Real-time ultrasound-guided femoral vein catheterization during cardiopulmonary resuscitation.

Author information

1
Department of Emergency Medicine, Highland General Hospital, Oakland, California, USA. hilty@itsa.ucsfi.edu

Abstract

STUDY OBJECTIVE:

To compare the use of real-time-ultrasound guidance with the standard landmark-oriented approach for obtaining femoral vein catheterization in patients requiring intravenous access during CPR.

METHODS:

Prospective, randomized, paired subject-controlled clinical trial in the setting of an urban teaching county hospital emergency department. The study comprised a convenience sample of 20 patients presenting with apnea and pulselessness in the ED. Each patient received bilateral femoral lines, one by ultrasound guidance and one by the landmark approach (control). Randomization determined which technique and which side would be attempted first. The following parameters were recorded: time to initial flash of blood, time to completion of catheterization, number of needle passes, and rate of arterial catheterization. CPR and Advanced Cardiac Life Support protocols were continued during both procedures.

RESULTS:

Real-time ultrasound-guided catheterization had a higher success rate (90% versus 65%, P = .058), a lower number of needle passes (2.3 +/- 3 versus 5.0 +/- 5, P = .0057), and a lower rate of arterial catheterization (0% versus 20%, P = .025) than the standard landmark-oriented approach. Ultrasound was also slightly faster in time to blood flash and in time to catheterization.
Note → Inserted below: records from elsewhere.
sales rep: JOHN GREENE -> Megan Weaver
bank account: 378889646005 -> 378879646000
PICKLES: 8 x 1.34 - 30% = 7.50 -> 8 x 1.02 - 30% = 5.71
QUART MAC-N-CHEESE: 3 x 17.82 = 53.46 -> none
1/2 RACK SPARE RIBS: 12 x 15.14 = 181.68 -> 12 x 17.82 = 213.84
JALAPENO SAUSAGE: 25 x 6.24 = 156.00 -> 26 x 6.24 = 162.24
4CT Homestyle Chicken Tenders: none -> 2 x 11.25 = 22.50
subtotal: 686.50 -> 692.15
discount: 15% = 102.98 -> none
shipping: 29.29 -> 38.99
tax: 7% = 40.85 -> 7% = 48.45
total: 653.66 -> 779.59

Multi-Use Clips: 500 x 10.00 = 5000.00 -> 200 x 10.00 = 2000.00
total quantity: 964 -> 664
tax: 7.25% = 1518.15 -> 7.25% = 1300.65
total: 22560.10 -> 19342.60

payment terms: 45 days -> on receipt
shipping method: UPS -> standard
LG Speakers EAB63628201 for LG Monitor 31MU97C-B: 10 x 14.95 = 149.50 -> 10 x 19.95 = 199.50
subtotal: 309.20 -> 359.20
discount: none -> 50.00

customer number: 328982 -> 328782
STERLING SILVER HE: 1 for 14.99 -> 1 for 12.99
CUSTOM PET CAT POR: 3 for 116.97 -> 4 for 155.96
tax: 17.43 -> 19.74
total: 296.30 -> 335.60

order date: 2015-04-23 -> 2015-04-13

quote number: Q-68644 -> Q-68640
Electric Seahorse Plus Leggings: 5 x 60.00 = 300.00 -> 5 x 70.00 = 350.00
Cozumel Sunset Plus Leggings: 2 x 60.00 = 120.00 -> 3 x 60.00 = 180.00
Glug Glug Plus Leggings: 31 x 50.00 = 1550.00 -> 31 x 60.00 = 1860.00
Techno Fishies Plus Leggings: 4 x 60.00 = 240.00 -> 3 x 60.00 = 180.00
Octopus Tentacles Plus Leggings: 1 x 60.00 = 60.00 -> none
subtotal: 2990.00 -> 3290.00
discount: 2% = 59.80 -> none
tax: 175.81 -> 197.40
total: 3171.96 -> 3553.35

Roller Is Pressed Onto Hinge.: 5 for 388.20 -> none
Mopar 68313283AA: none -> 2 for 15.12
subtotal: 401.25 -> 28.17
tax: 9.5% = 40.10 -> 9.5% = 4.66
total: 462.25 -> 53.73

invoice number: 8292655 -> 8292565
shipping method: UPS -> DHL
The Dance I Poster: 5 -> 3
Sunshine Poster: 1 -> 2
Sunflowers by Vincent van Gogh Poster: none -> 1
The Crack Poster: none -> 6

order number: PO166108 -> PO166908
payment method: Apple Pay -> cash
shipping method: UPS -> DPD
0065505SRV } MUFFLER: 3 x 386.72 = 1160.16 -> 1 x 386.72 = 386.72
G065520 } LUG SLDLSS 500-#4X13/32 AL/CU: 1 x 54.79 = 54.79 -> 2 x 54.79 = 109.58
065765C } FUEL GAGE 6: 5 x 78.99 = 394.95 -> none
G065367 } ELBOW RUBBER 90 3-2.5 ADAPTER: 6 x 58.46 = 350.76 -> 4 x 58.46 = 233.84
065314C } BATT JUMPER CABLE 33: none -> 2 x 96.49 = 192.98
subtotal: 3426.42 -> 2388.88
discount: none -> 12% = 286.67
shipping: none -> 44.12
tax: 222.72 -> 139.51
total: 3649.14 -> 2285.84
An incidental finding of interest was that real-time ultrasound demonstrated the presence of femoral vein pulsations during CPR.

CONCLUSION:

Real-time ultrasound-guided femoral vein catheterization was faster and produced a lower rate of inadvertent arterial catheterization and a higher rate of success during CPR than the standard landmark-oriented approach. Also, ultrasound demonstrated that palpable femoral pulsation during CPR is venous rather than arterial.

Comment in

  • ACP J Club. 1997 Jul-Aug;127(1):15.
PMID:
9055771
[Indexed for MEDLINE]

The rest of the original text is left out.